Supplied data
---*---
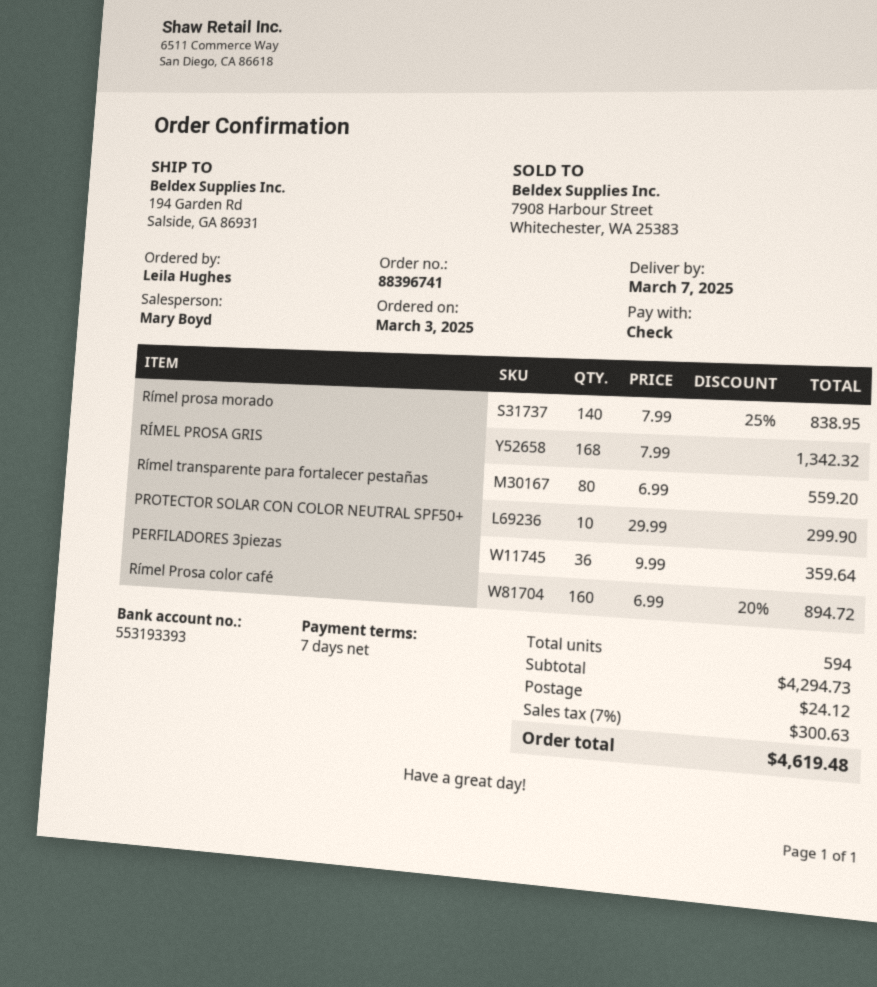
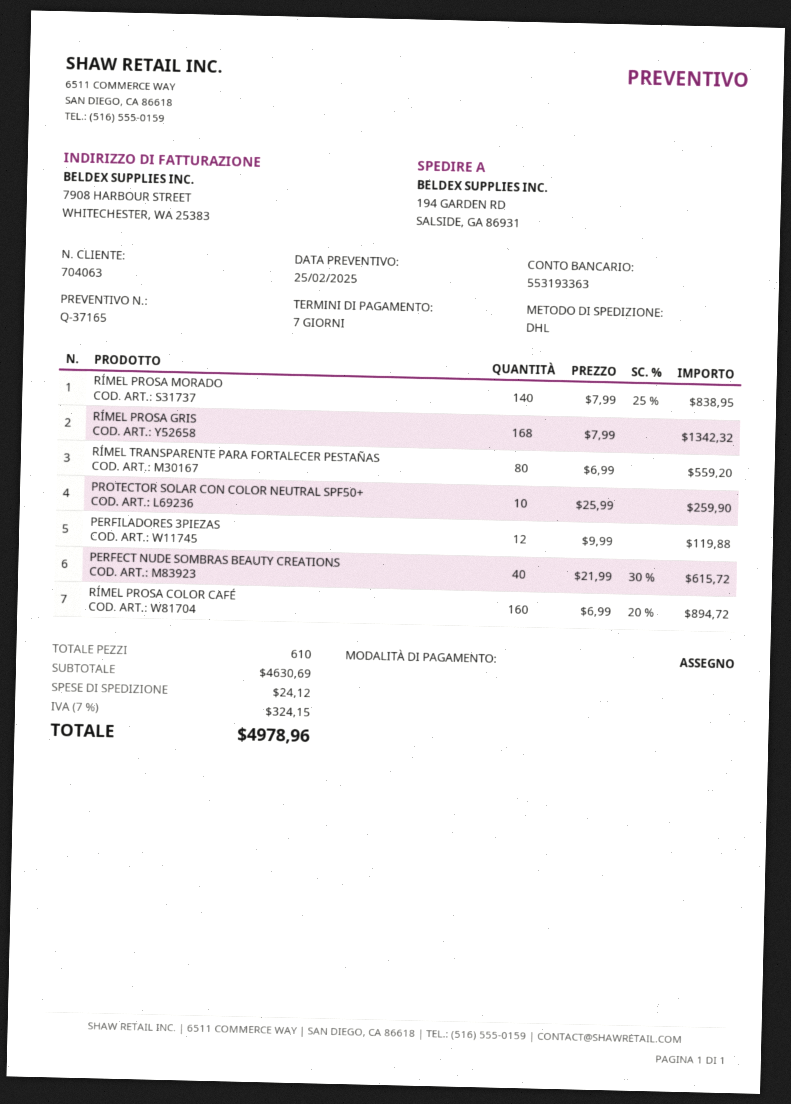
bank account: 553193393 -> 553193363
PROTECTOR SOLAR CON COLOR NEUTRAL SPF50+: 10 x 29.99 = 299.90 -> 10 x 25.99 = 259.90
PERFILADORES 3piezas: 36 x 9.99 = 359.64 -> 12 x 9.99 = 119.88
PERFECT NUDE SOMBRAS BEAUTY CREATIONS: none -> 40 x 21.99 - 30% = 615.72
total quantity: 594 -> 610
subtotal: 4294.73 -> 4630.69
tax: 7% = 300.63 -> 7% = 324.15
total: 4619.48 -> 4978.96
---*---
What you have to do
Could you reproduce every entry exactly, leaving out the pictures?

Problem solution
bank account: 553193393 -> 553193363
PROTECTOR SOLAR CON COLOR NEUTRAL SPF50+: 10 x 29.99 = 299.90 -> 10 x 25.99 = 259.90
PERFILADORES 3piezas: 36 x 9.99 = 359.64 -> 12 x 9.99 = 119.88
PERFECT NUDE SOMBRAS BEAUTY CREATIONS: none -> 40 x 21.99 - 30% = 615.72
total quantity: 594 -> 610
subtotal: 4294.73 -> 4630.69
tax: 7% = 300.63 -> 7% = 324.15
total: 4619.48 -> 4978.96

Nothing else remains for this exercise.